Thursday, April 14, 2016

Visions Seen Through the Early Morning Fog

Today is the one hundred and fifty-first anniversary of John Wilkes Booth's firing of the shot that mortally wounded Abraham Lincoln.  On this day, it occurs to me that the candidates currently competing for the opportunity to hold the office that Mr. Lincoln held at the time of his death have yet to engender in me a sense of comfort relative to the ability of any of them to score well on his test.  

Moreover, it also occurs to me that there is more than one of them who ignites a palpable fear within me over the prospect of that individual being the one who shall be elected on the first Tuesday following the first Monday this November to sit for Mr. Lincoln's test.  A palpable fear. 
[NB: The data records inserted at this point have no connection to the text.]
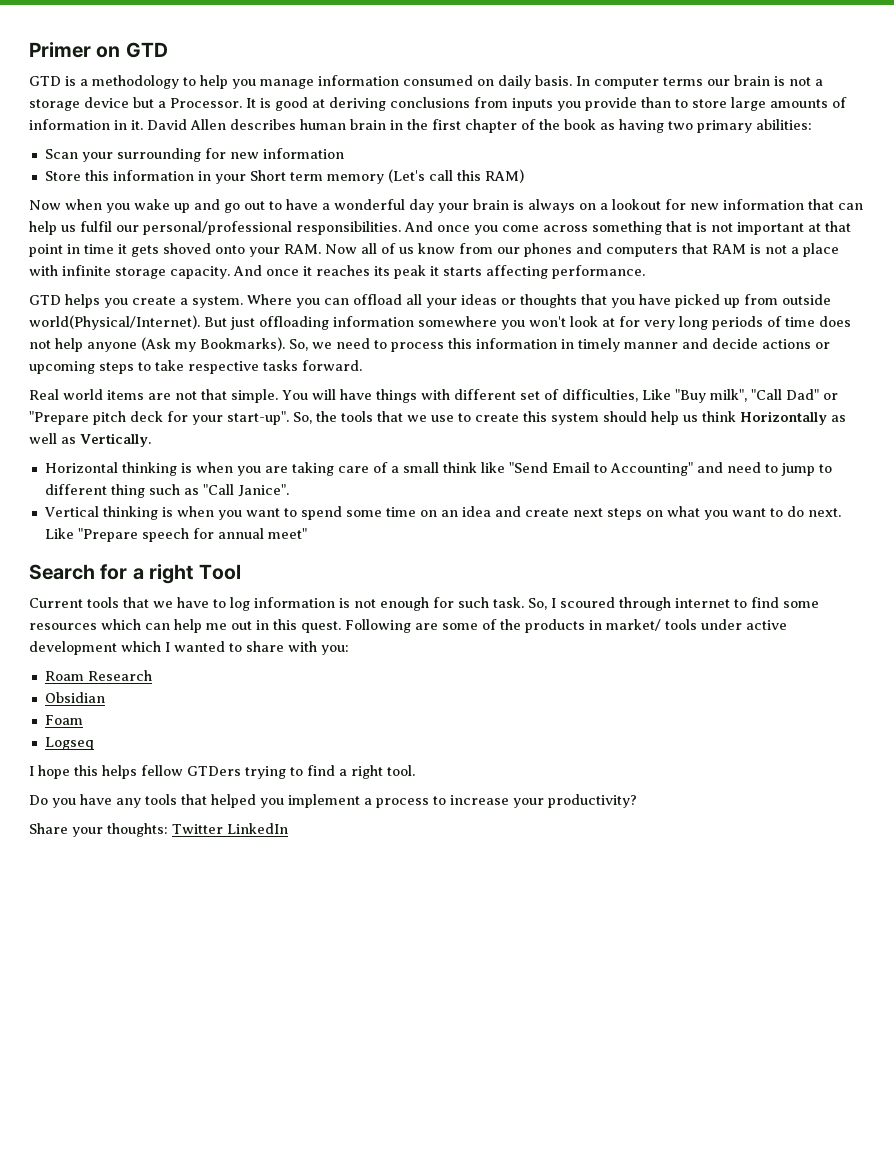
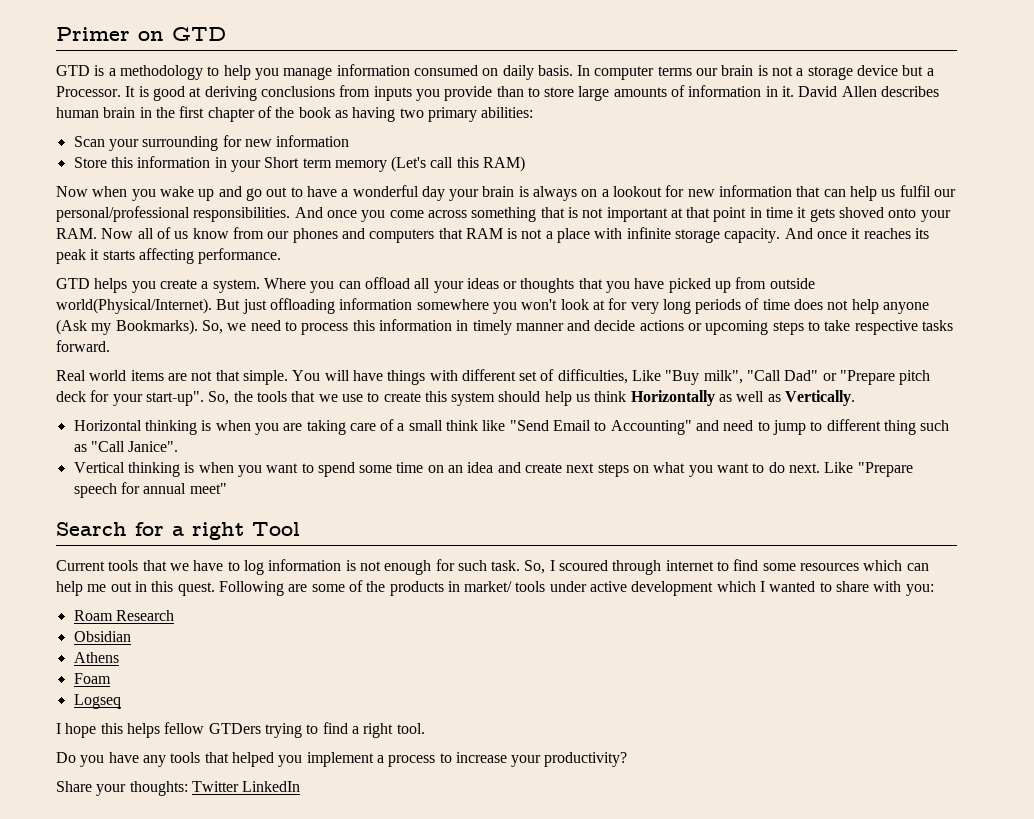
(105, 697) none -> [73,652,119,663] // Athens

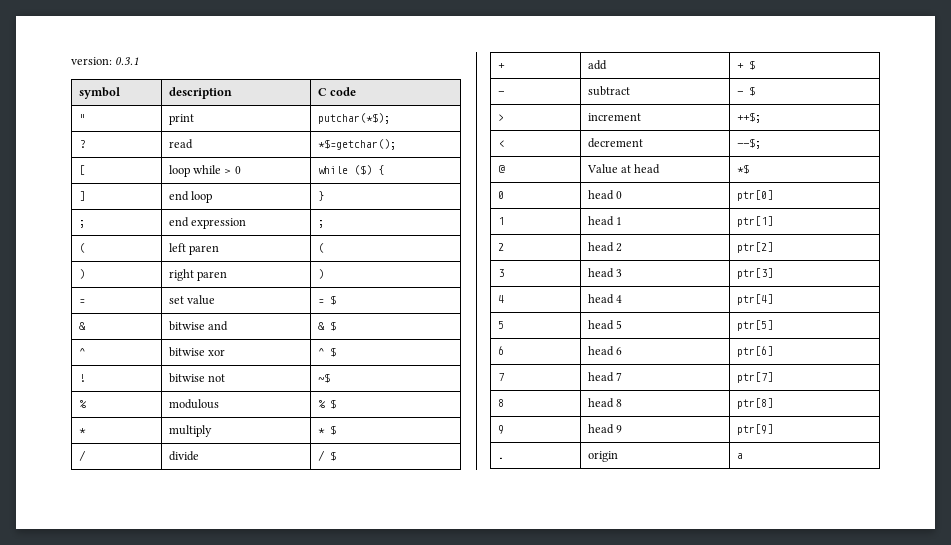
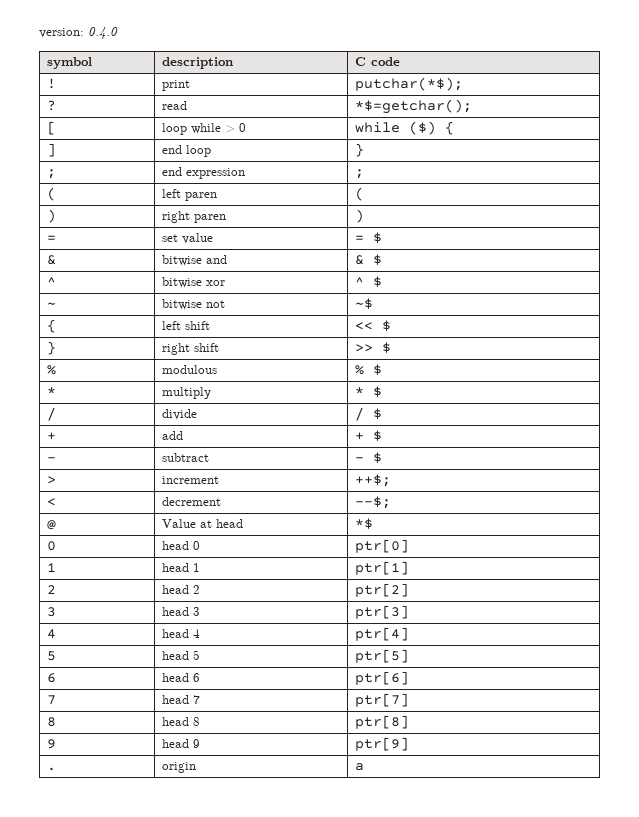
[115,57,140,65] 0.3.1 -> [88,27,118,39] 0.4.0
[78,114,85,122] " -> [46,78,56,89] !
[78,374,85,382] ! -> [46,302,56,308] ~
(330, 378) none -> [46,319,56,333] [161,321,210,330] [354,320,391,331] [46,341,56,355] [161,343,219,355] [354,342,391,353] // { | left shift | << $ // } | right shift | >> $

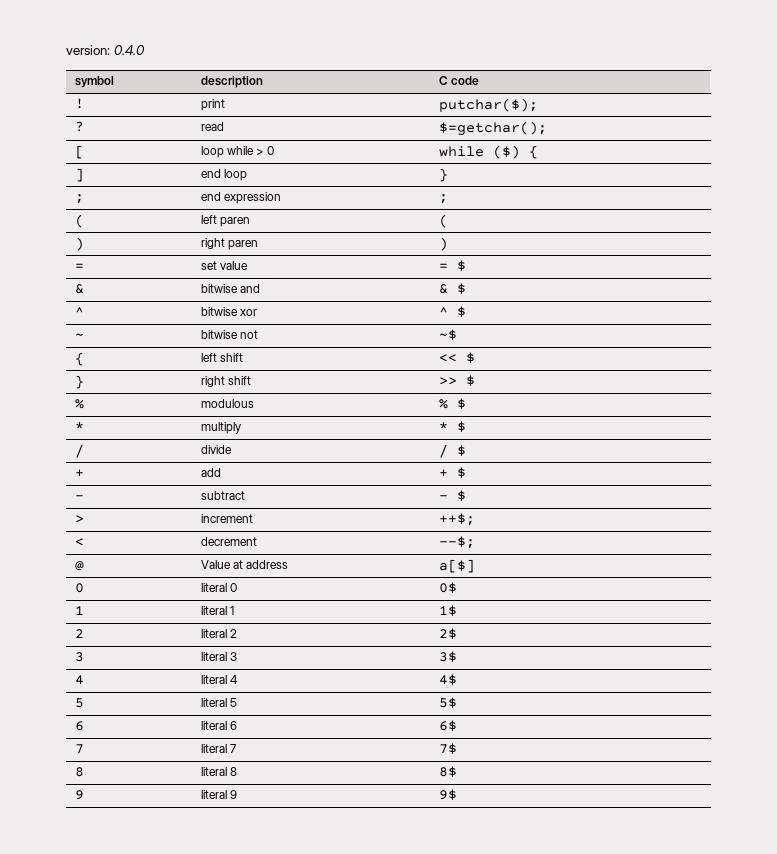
[354,77,463,91] putchar(*$); -> [438,98,538,112] putchar($);
[354,99,472,114] *$=getchar(); -> [438,121,547,136] $=getchar();
[215,519,243,528] [354,518,373,529] [46,541,56,551] [161,541,200,550] [354,539,409,553] [46,563,56,572] [161,563,200,572] [354,561,409,575] [46,585,56,594] [161,585,200,594] [354,583,409,597] [46,607,56,617] [161,607,200,616] [354,605,409,619] [46,629,56,639] [161,629,200,638] [354,627,409,641] [46,651,56,661] [161,650,200,660] [354,649,409,663] [46,673,56,683] [161,673,200,682] [354,671,409,685] [46,695,56,705] [161,695,200,704] [354,693,409,707] [46,717,56,727] [161,717,200,726] [354,715,409,729] [46,739,56,749] [161,739,200,748] [354,737,409,751] [46,767,56,771] [161,762,196,773] [354,763,364,771] head | *$ // 0 | head 0 | ptr[0] // 1 | head 1 | ptr[1] // 2 | head 2 | ptr[2] // 3 | head 3 | ptr[3] // 4 | head 4 | ptr[4] // 5 | head 5 | ptr[5] // 6 | head 6 | ptr[6] // 7 | head 7 | ptr[7] // 8 | head 8 | ptr[8] // 9 | head 9 | ptr[9] // . | origin | a -> [246,560,289,569] [438,559,475,573] [74,583,84,593] [200,583,237,592] [438,582,457,593] [74,606,84,615] [200,606,234,615] [438,605,457,616] [74,629,84,638] [200,629,237,638] [438,628,457,639] [74,652,84,662] [200,652,237,661] [438,651,457,662] [74,675,84,685] [200,675,238,684] [438,674,457,685] [74,698,84,708] [200,698,237,707] [438,697,457,708] [74,721,84,731] [200,721,237,730] [438,720,457,731] [74,744,84,754] [200,744,236,753] [438,743,457,754] [74,767,84,777] [200,767,237,776] [438,766,457,777] [74,790,84,800] [200,790,237,799] [438,789,457,800] address | a[$] // 0 | literal 0 | 0$ // 1 | literal 1 | 1$ // 2 | literal 2 | 2$ // 3 | literal 3 | 3$ // 4 | literal 4 | 4$ // 5 | literal 5 | 5$ // 6 | literal 6 | 6$ // 7 | literal 7 | 7$ // 8 | literal 8 | 8$ // 9 | literal 9 | 9$

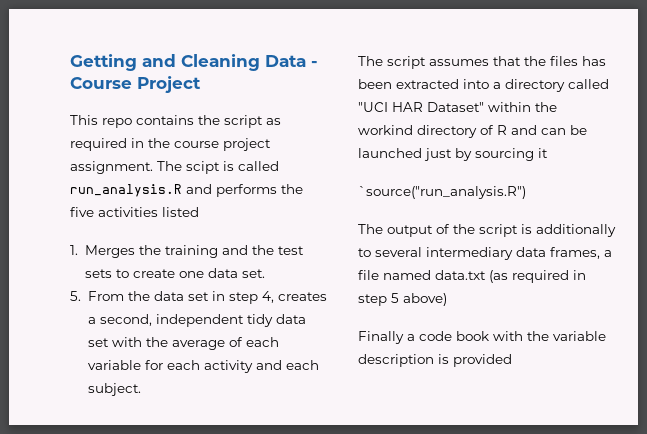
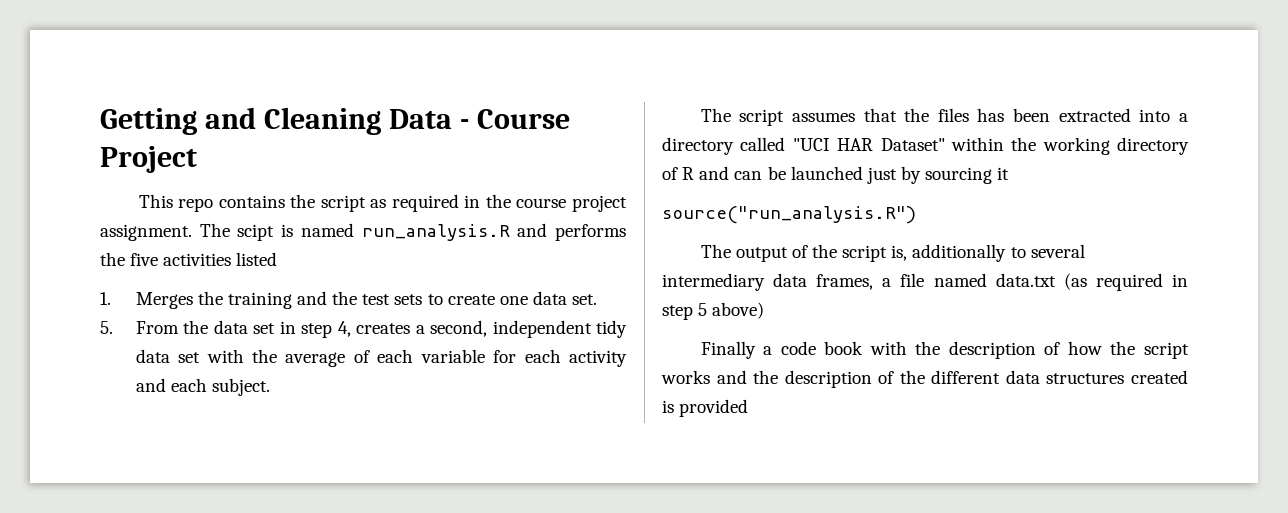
[238,161,279,171] called -> [300,223,354,237] named
[358,125,413,135] workind -> [1042,137,1110,155] working
[358,186,526,199] `source("run_analysis.R") -> [662,206,916,224] source("run_analysis.R")
[521,224,532,234] is -> [891,245,908,261] is,
[553,331,606,341] [358,354,434,367] variable description -> [948,341,1189,359] [661,370,1188,388] description of how the script works and the description of the different data structures created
As you give some thought to your own fear - or lack thereof perhaps - about which of the candidates who are presented for our consideration shall be the one upon whom this nation shall rely to pass Mr. Lincoln's test, consider his prescience in a speech he gave to the Young Man's Lyceum of Springfield, Illinois almost one hundred and eighty years ago:

At what point then is the approach of danger to be expected? 
I answer.  If it ever reach us it must spring up amongst us;
It cannot come from abroad.  If destruction be our lot,
We ourselves must be its author and finisher.
As a nation of freemen we must live through time
Or die by suicide. 

-Speech to the Young Man's Lyceum of Springfield, Illinois
Abraham Lincoln (January 27, 1838)

Irrespective of your political affiliation, remember this November to vote for the candidate you believe to be most capable of ensuring that this nation of freemen shall continue to live through time. The alternative is unacceptable. 

Furthermore, contrary to what the song might want you to believe, it is most assuredly not painless.